**Exercise details:**
Please give a word-for-word repeat of the line containing "networkID | OCTET" and all lines that come after it in the entries below, ending at the last line.

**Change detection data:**
----------------

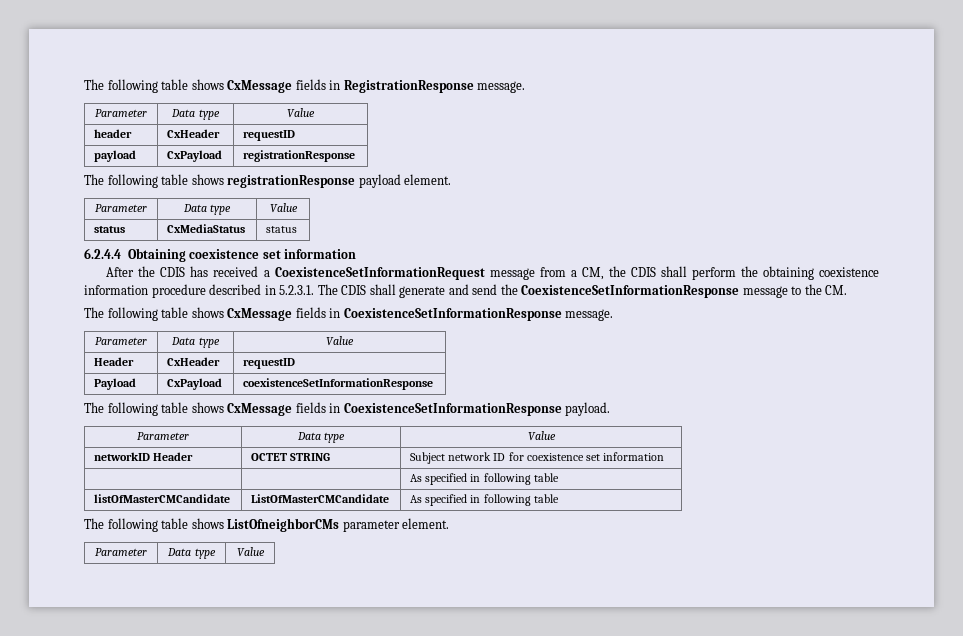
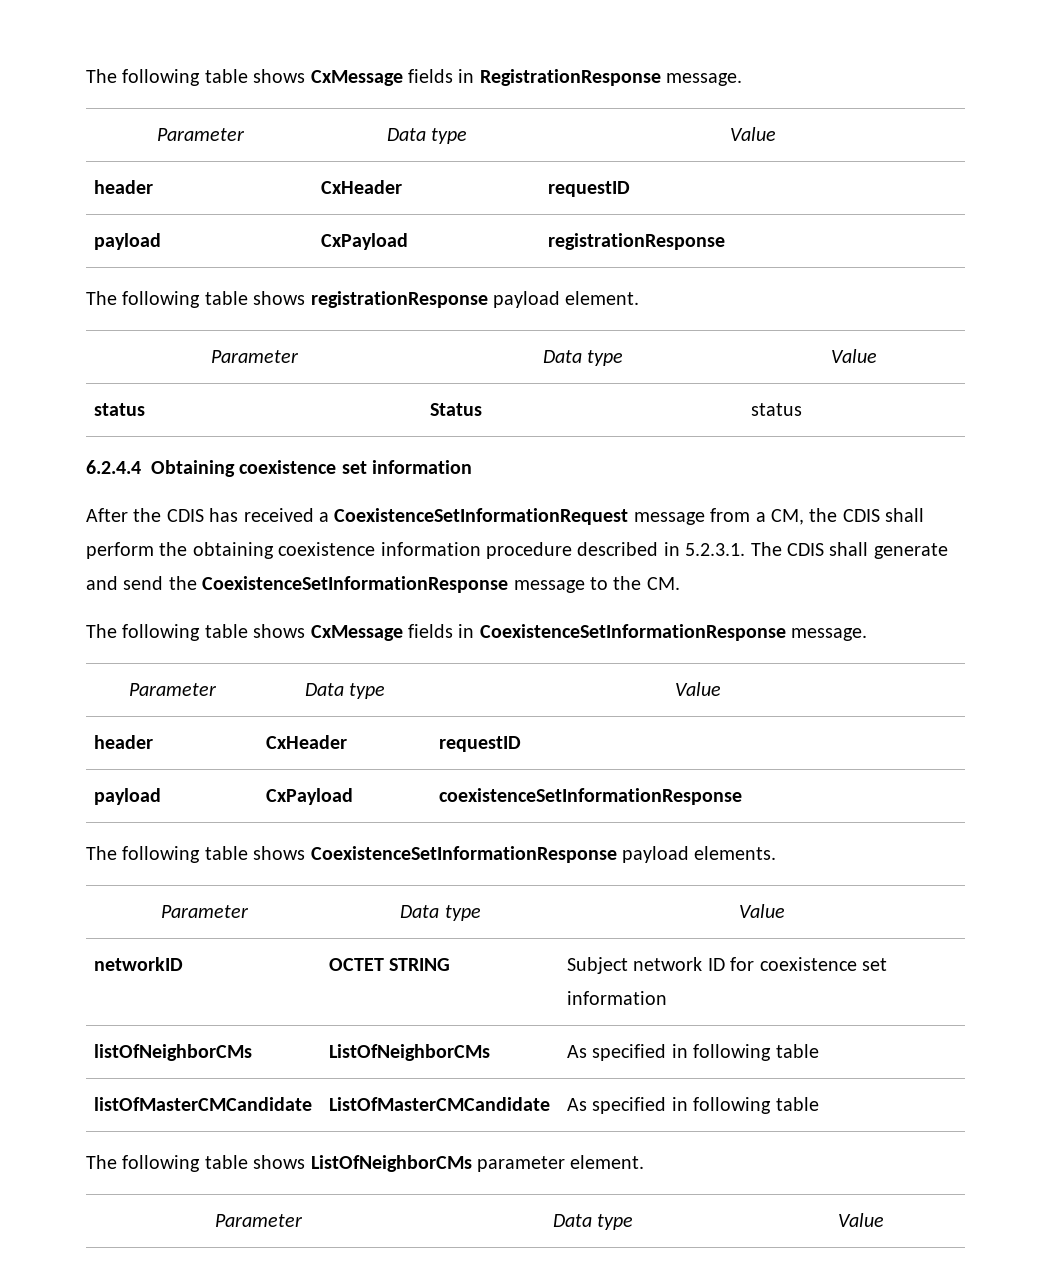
- status | CxMediaStatus | status
+ status | Status | status
  The following table shows CxMessage fields in CoexistenceSetInformationResponse message.
  Parameter | Data type | Value
- Header | CxHeader | requestID
- Payload | CxPayload | coexistenceSetInformationResponse
+ header | CxHeader | requestID
+ payload | CxPayload | coexistenceSetInformationResponse
- The following table shows CxMessage fields in CoexistenceSetInformationResponse payload.
+ The following table shows CoexistenceSetInformationResponse payload elements.
- networkID Header | OCTET STRING | Subject network ID for coexistence set information
+ networkID | OCTET STRING | Subject network ID for coexistence set information
- | | As specified in following table
+ listOfNeighborCMs | ListOfNeighborCMs | As specified in following table
- The following table shows ListOfneighborCMs parameter element.
+ The following table shows ListOfNeighborCMs parameter element.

----------------

**Exercise output:**
+ networkID | OCTET STRING | Subject network ID for coexistence set information
- | | As specified in following table
+ listOfNeighborCMs | ListOfNeighborCMs | As specified in following table
- The following table shows ListOfneighborCMs parameter element.
+ The following table shows ListOfNeighborCMs parameter element.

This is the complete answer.